Canadian rail association disputes Fraser Institute's findings in crude transportation safety study
Crude oil transported by pipeline presents significantly lower safety risks to workers than oil moved by rail or road, according to a study released yesterday by the Fraser Institute, a Canadian public policy think tank.
Titled, "Intermodal Safety in the Transport of Oil," the study determined that the rate of injuries requiring hospitalization was 30 times lower among oil pipeline workers compared with rail workers involved in transporting oil. Road transport fared even worse, with an injury rate 37 times higher than pipelines, based on reports to the U.S. Department of Transportation from 2005 to 2009, Fraser Institute officials said in a press release.
The study also found the risk of spill incidents is lower for pipelines per billion ton-miles of oil movement compared with rail and road. Rail had slightly more than two incidents per billion ton-miles annually, while pipelines had less than 0.6 incidents per billion ton-miles.
"People's unfortunate tendency to boil complicated issues down to simple black-or-white equivalencies interferes with their ability to really understand the trade-offs involved in the choice to move oil by pipeline, rail, train, and so on," said Kenneth Green, the institute's senior director of natural resources studies and the study's co-author. "When you have more moving parts, more potential interactions with other non-controlled actors such as trains and trucks, the potential for accidents is higher when compared to pipelines."

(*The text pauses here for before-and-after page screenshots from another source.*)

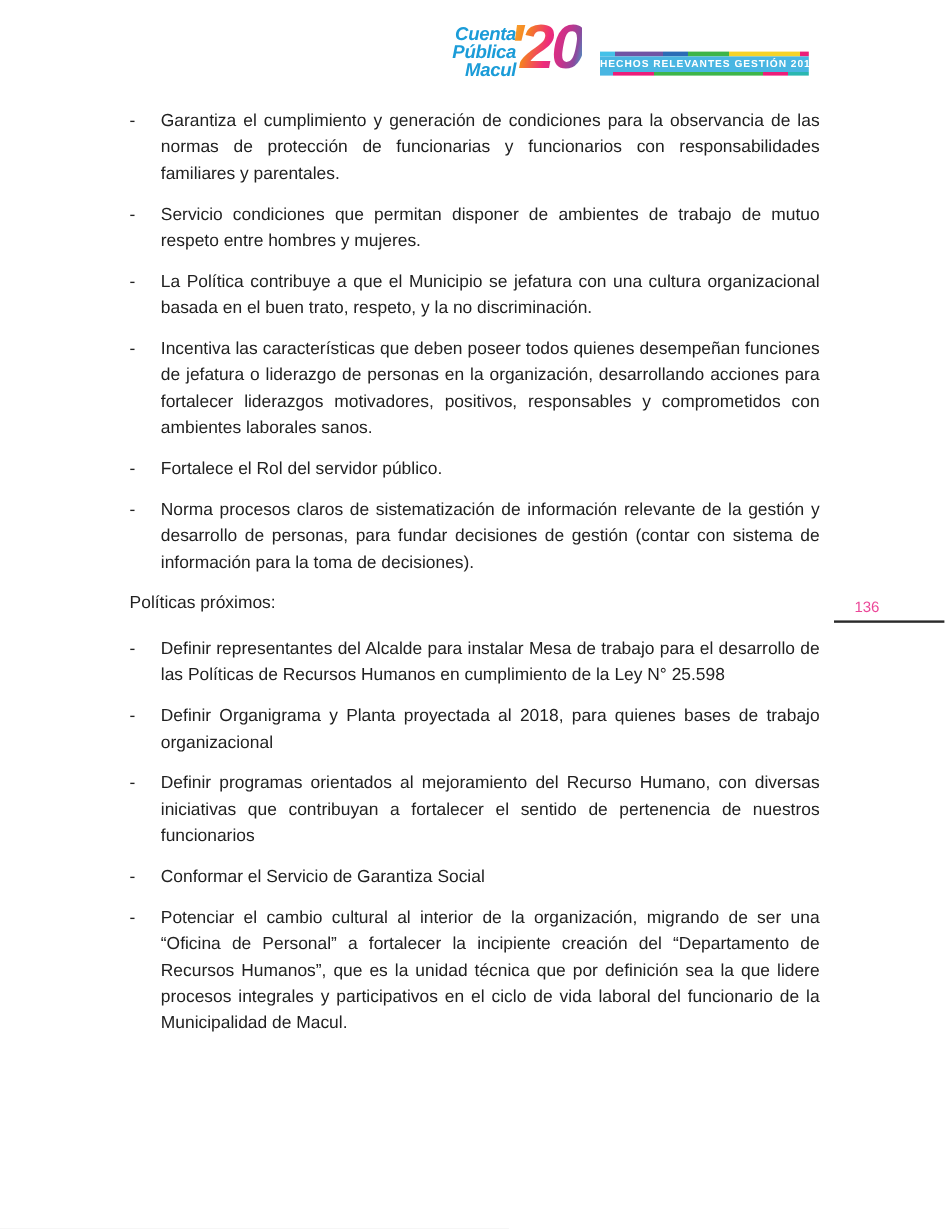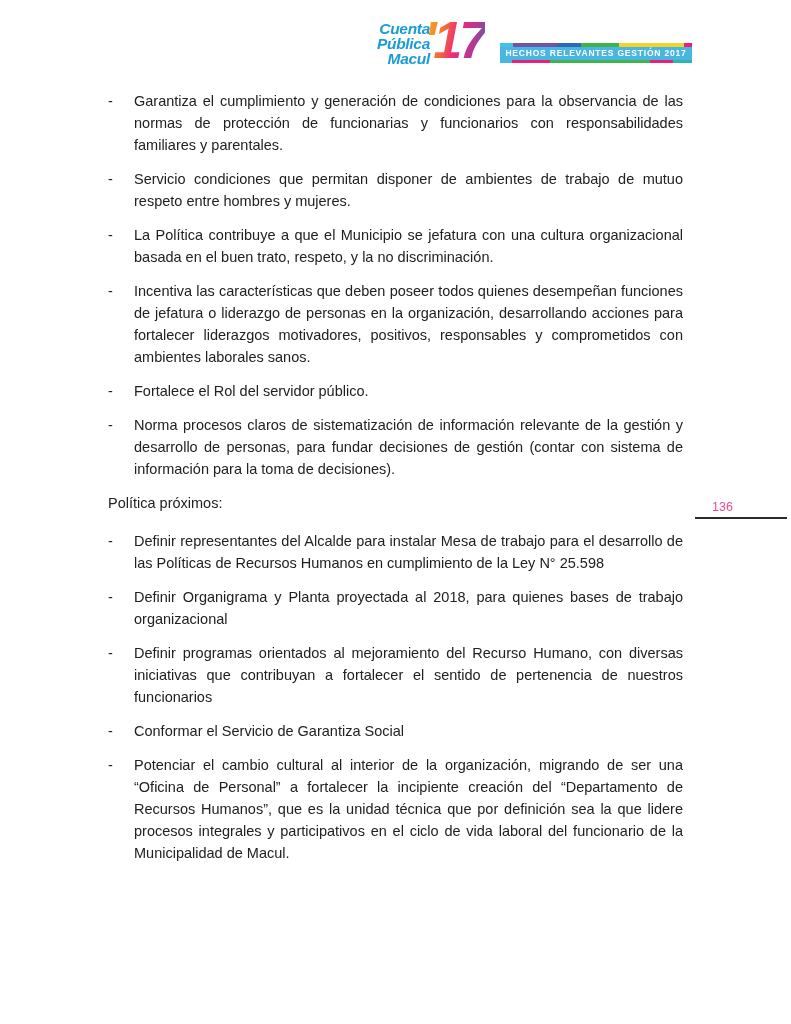--- a/index.html
+++ b/index.html
@@ -115,7 +115,7 @@
       <div>Pública</div>
       <div>Macul</div>
     </div>
-    <div class="logo-year">'17</div>
+    <div class="logo-year">'20</div>
 
     <div class="banner">
       <div class="banner-top"></div>

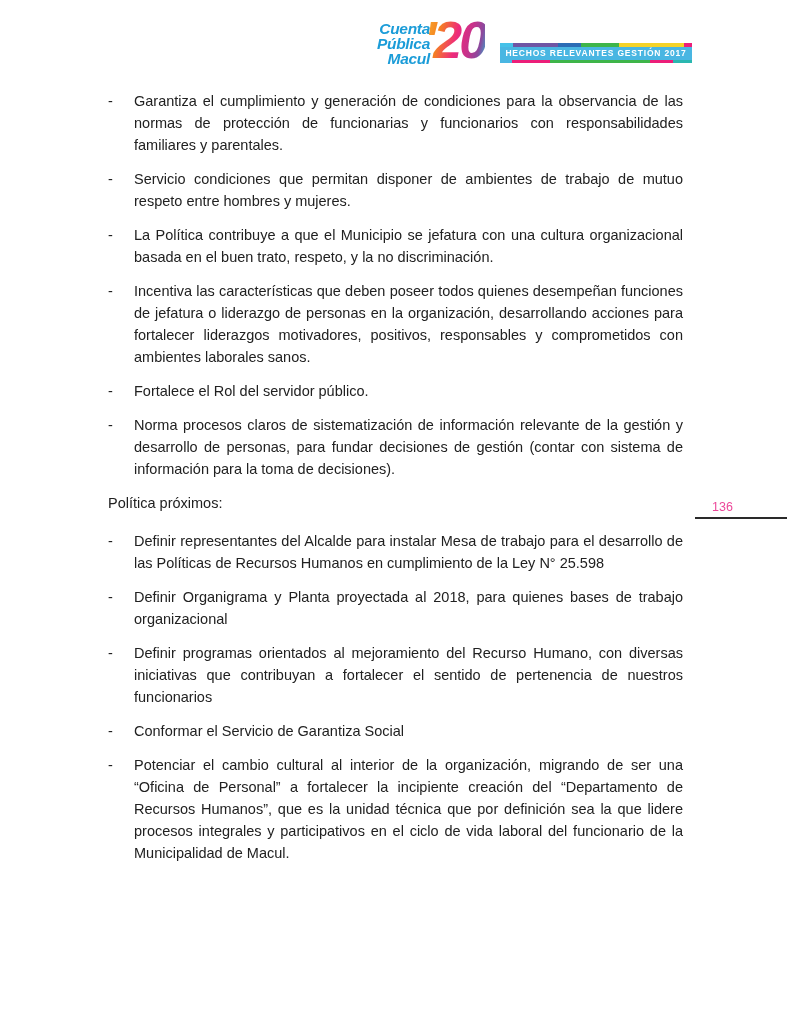--- a/index.html
+++ b/index.html
@@ -41,7 +41,7 @@
     color: transparent;
   }
 
-  .banner { position: absolute; left: 500px; top: 43px; width: 192px; }
+  .banner { position: absolute; left: 500px; top: 43px; width: 174px; }
   .banner-top {
     height: 4px;
     background: linear-gradient(90deg,

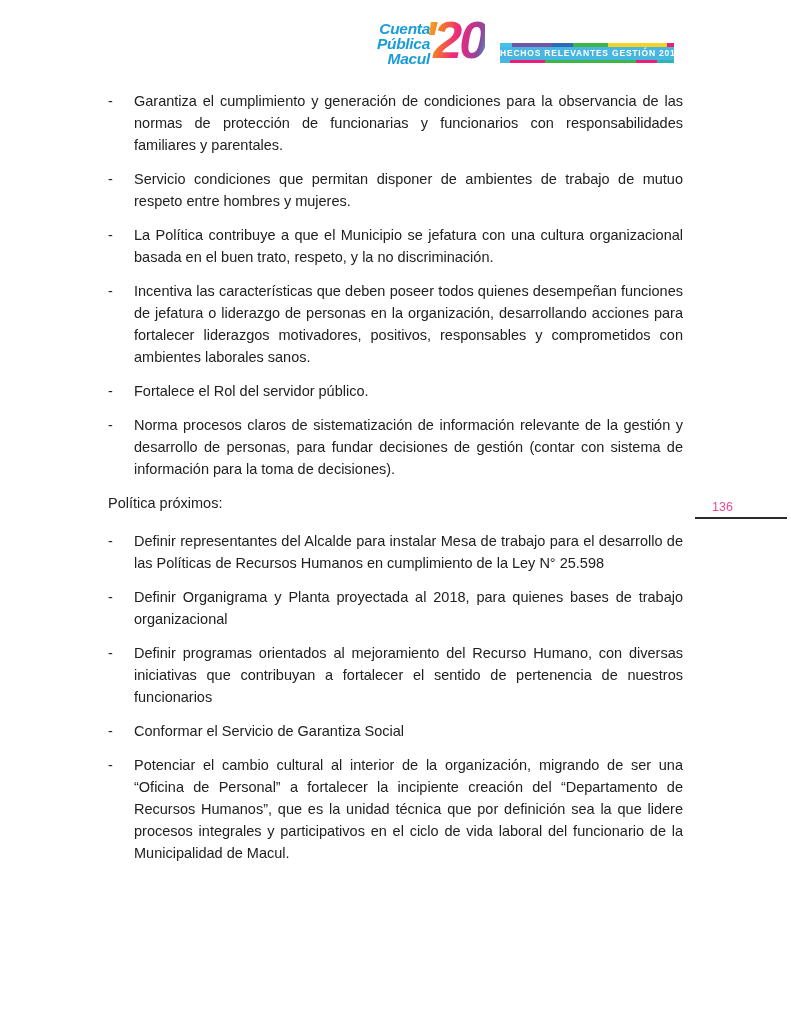--- a/index.html
+++ b/index.html
@@ -153,7 +153,7 @@
       </li>
     </ul>
 
-    <p class="heading">Política próximos:</p>
+    <p class="heading">Políticas próximos:</p>
 
     <ul class="bullets">
       <li class="bullet">

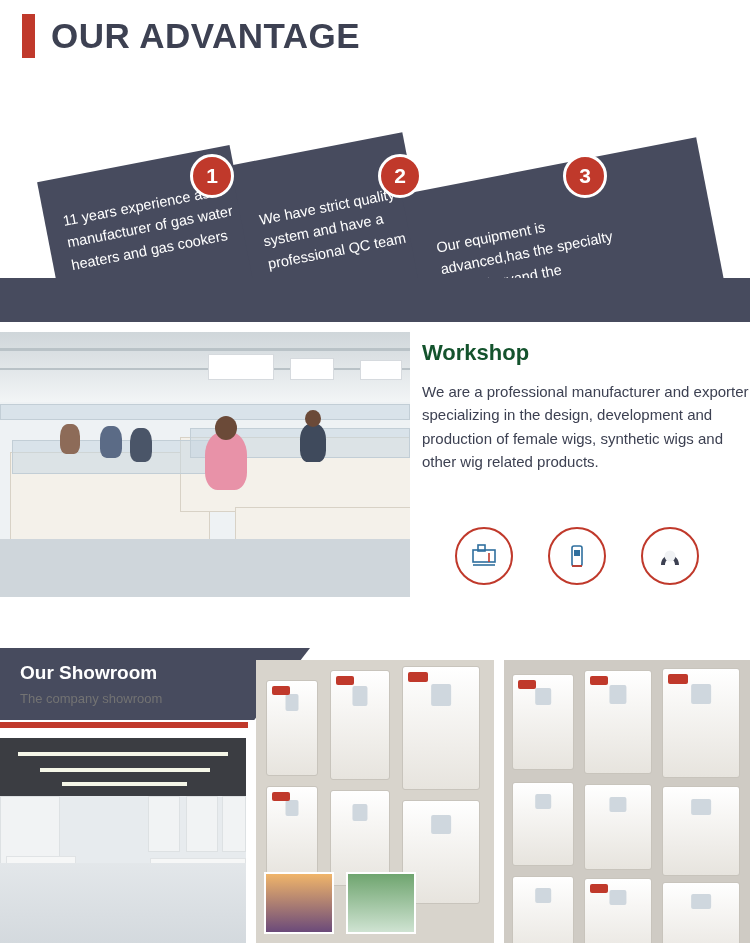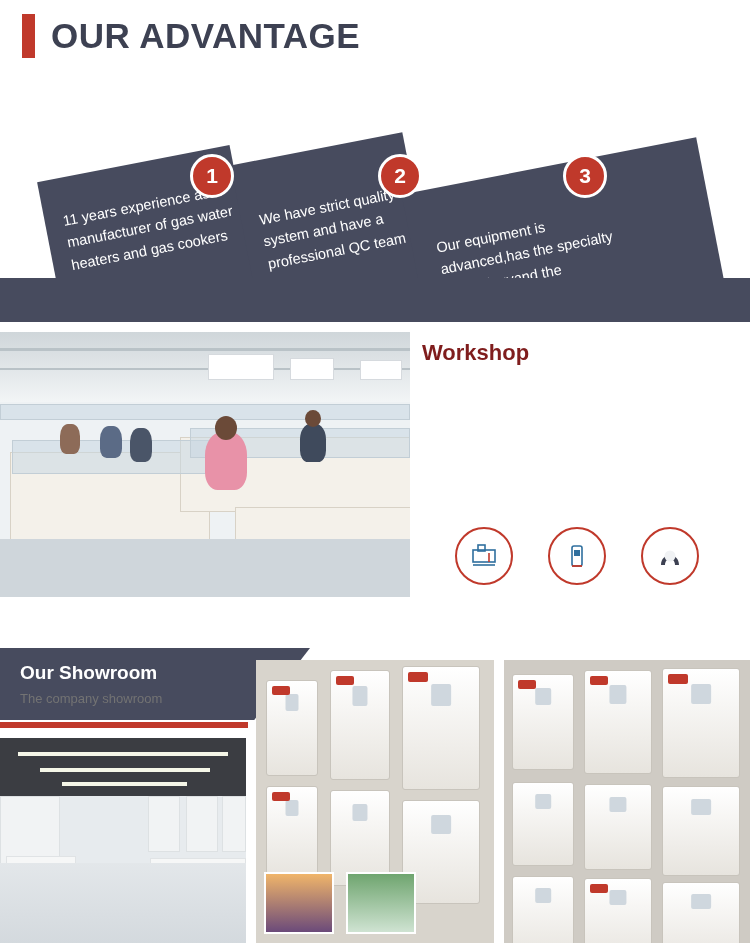--- a/index.html
+++ b/index.html
@@ -60,7 +60,7 @@
     overflow: hidden;
   }
   .ws-right { position: absolute; left: 422px; top: 0; width: 328px; height: 265px; }
-  .ws-title { font-size: 22px; font-weight: bold; color: #7f1d1d; margin: 8px 0 14px 0; }
+  .ws-title { font-size: 22px; font-weight: bold; color: #14532d; margin: 8px 0 14px 0; }
   .ws-body { font-size: 15px; line-height: 1.55; color: #3d4152; }
   .ws-icons { position: absolute; left: 33px; top: 195px; display: flex; gap: 35px; }
   .ic {

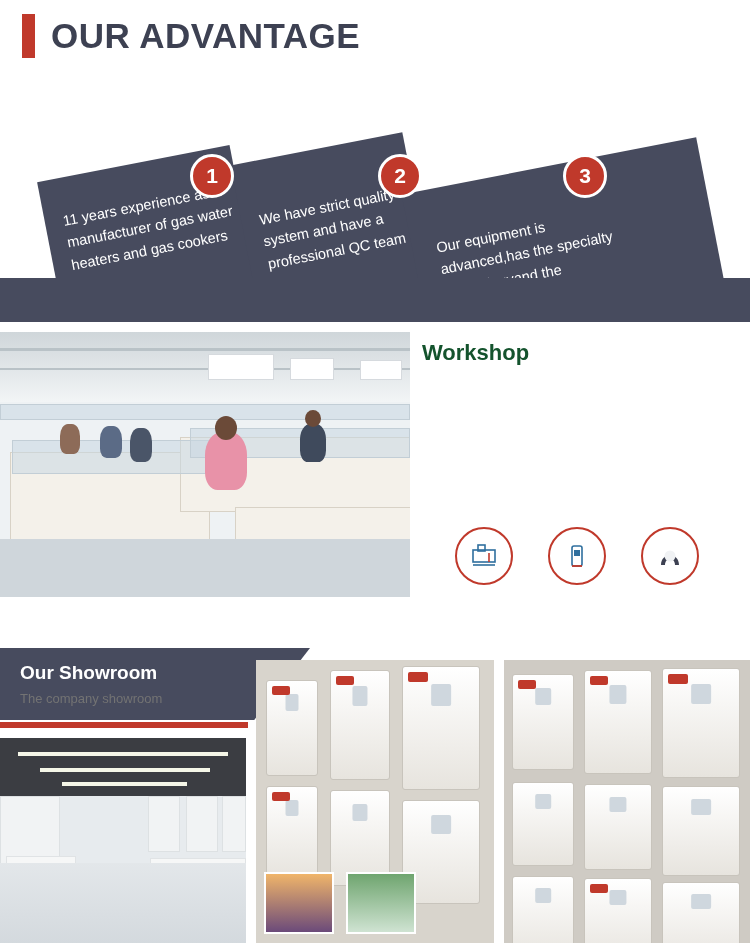--- a/index.html
+++ b/index.html
@@ -170,6 +170,7 @@
 
     <div class="ws-right">
       <div class="ws-title">Workshop</div>
+      <div class="ws-body">We are a professional manufacturer and exporter specializing in the design, development and production of female wigs, synthetic wigs and other wig related products.</div>
     </div>
 
     <div class="ws-icons" style="left:455px;">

However, the report is flawed and attempts to compare very different modes of transportation using data that is reported differently for each mode, Railway Association of Canada (RAC) officials said in a prepared statement. The report refers to the frequency of U.S. rail incidents involving all hazardous commodities transported by rail, including commodities that never move by pipelines, they said.
"Railways are required to report safety incidents of any size involving dangerous goods, while pipelines are not required to report any spills involving less than five gallons," RAC officials said. "More than 70 percent of rail spills are under five gallons and the vast majority occur in rail yards."
A total 1,011 rail accidents under federal jurisdiction were reported to the Transportation Safety Board of Canada in 2012, similar to the 2011 total of 1,022 and a 10 percent decrease from the 2007-11 average of 1,128, they said. Among the accidents last year, 118 involved hazardous goods, down from the five-year average of 132, RAC officials said.
Although rail fatalities totaled 82 in 2012, up from 71 recorded in 2011, trespasser and crossing deaths accounted for a majority of the fatalities, they said.